-- Work instruction --
Each line from the one containing "and practices to" to the last line of the listing below is to be duplicated exactly, and no picture is to be carried over.

-- Given data --

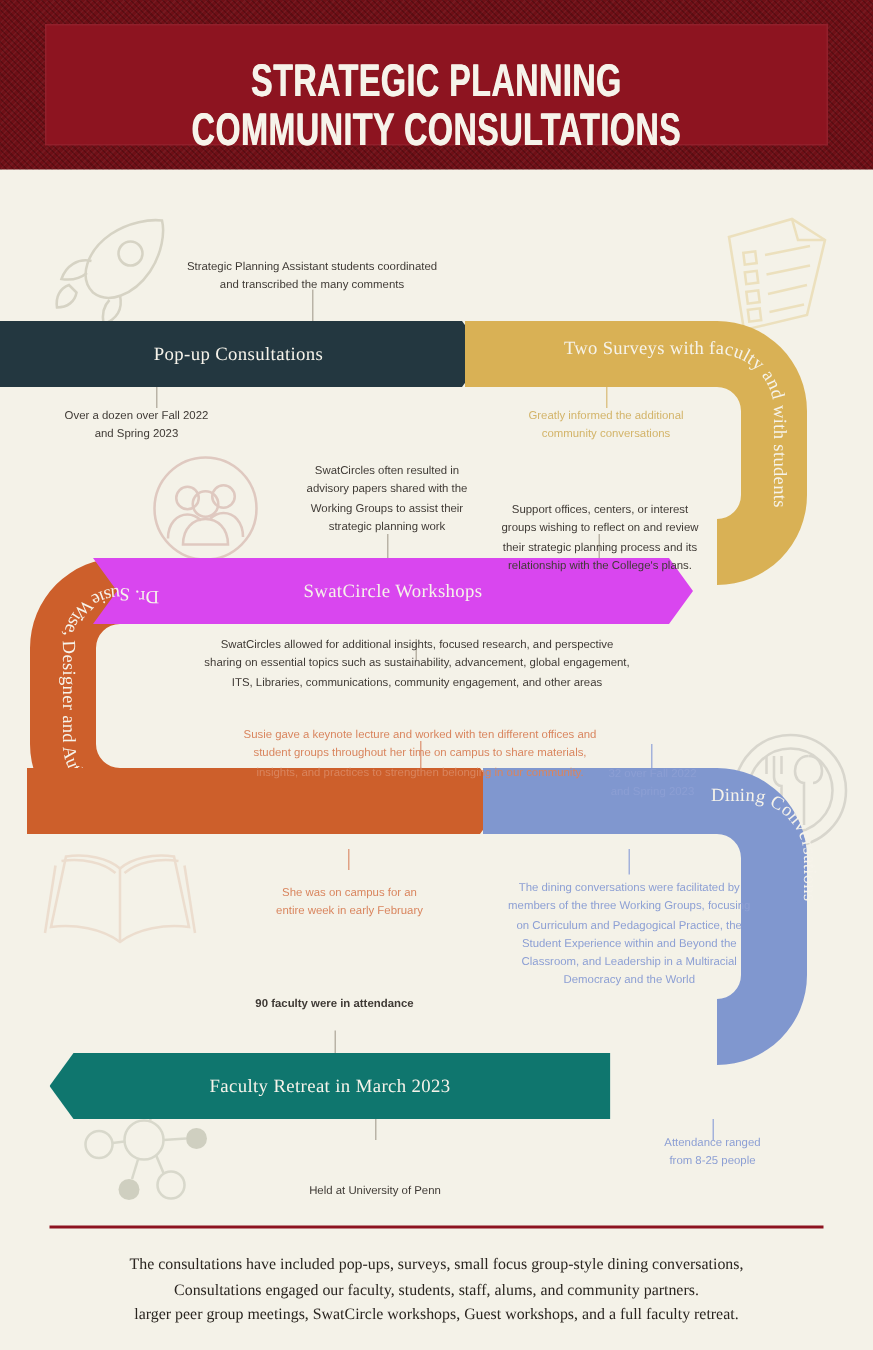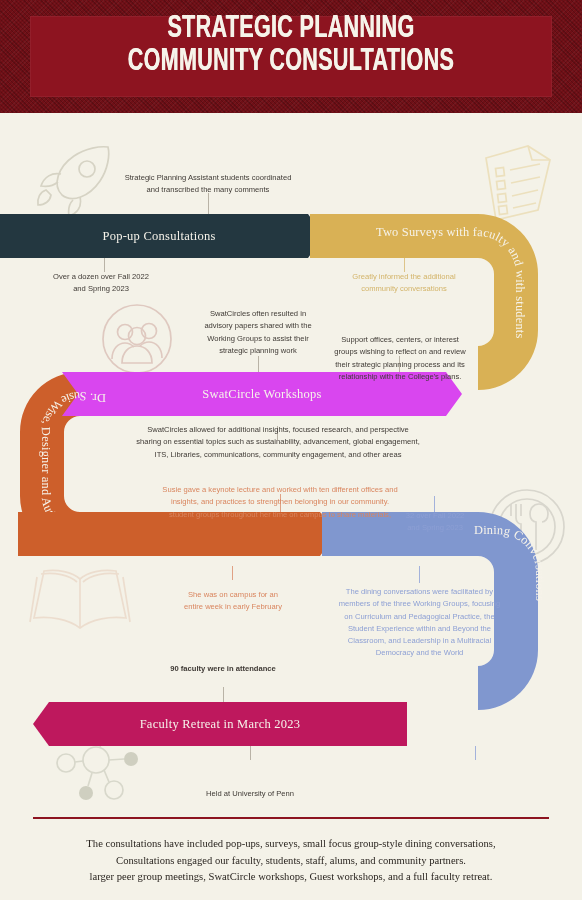"STRATEGIC PLANNING" .header-inner { align-items: flex-start -> flex-end }
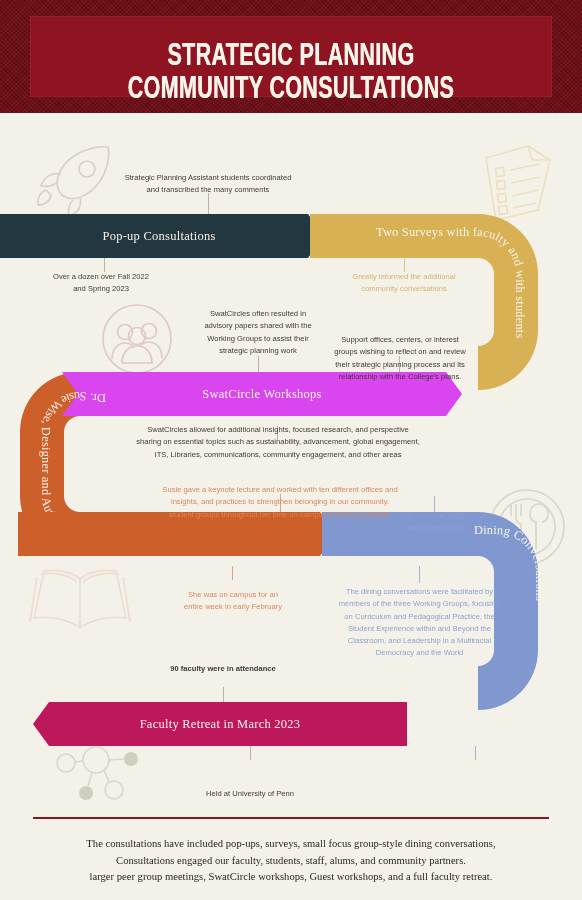"Over a dozen over Fall" div.note { left: 36px -> 26px }
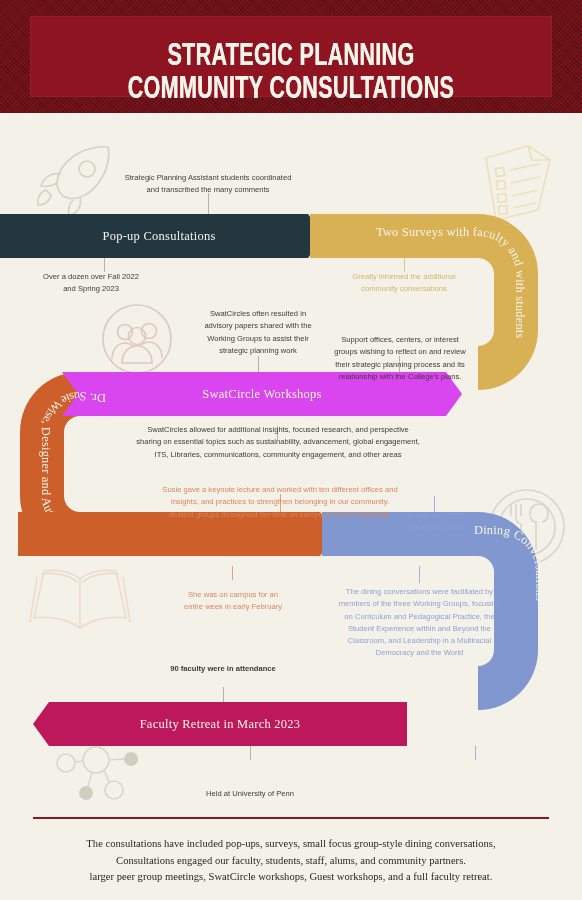"insights, and practices to strengthen" div { order: before "student groups throughout her time" -> after "student groups throughout her time" }
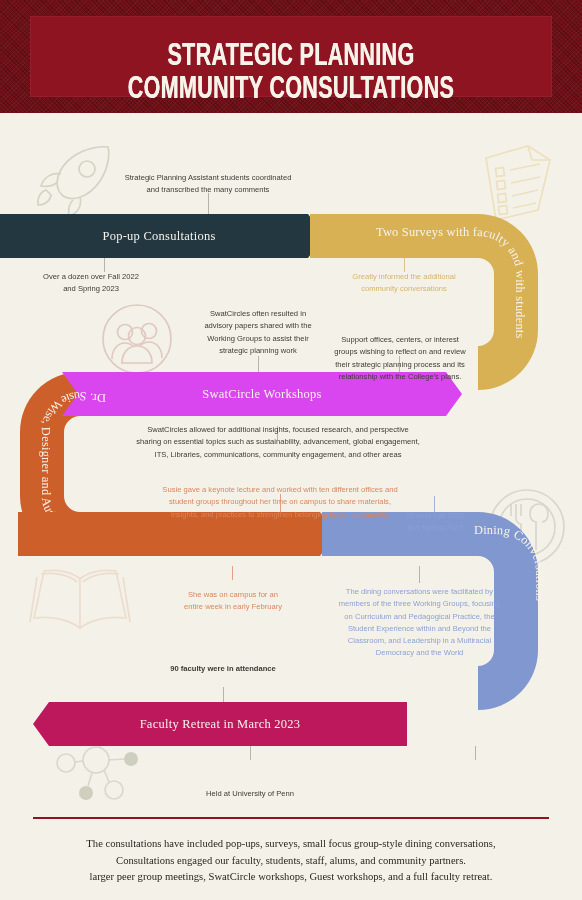"Faculty Retreat in March 2023" div.bar { background: #be185d -> #0f766e }
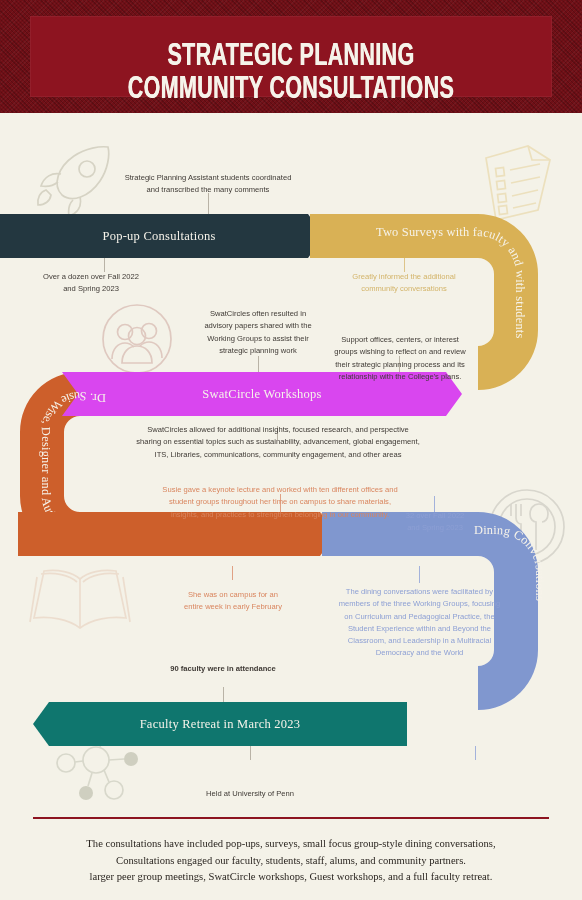"Attendance ranged" div.note { html: none -> <div> <div>Attendance ranged</div> <div>from 8-25 people</div> </div> }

-- Task response --
"insights, and practices to strengthen" div { order: before "student groups throughout her time" -> after "student groups throughout her time" }
"Faculty Retreat in March 2023" div.bar { background: #be185d -> #0f766e }
"Attendance ranged" div.note { html: none -> <div> <div>Attendance ranged</div> <div>from 8-25 people</div> </div> }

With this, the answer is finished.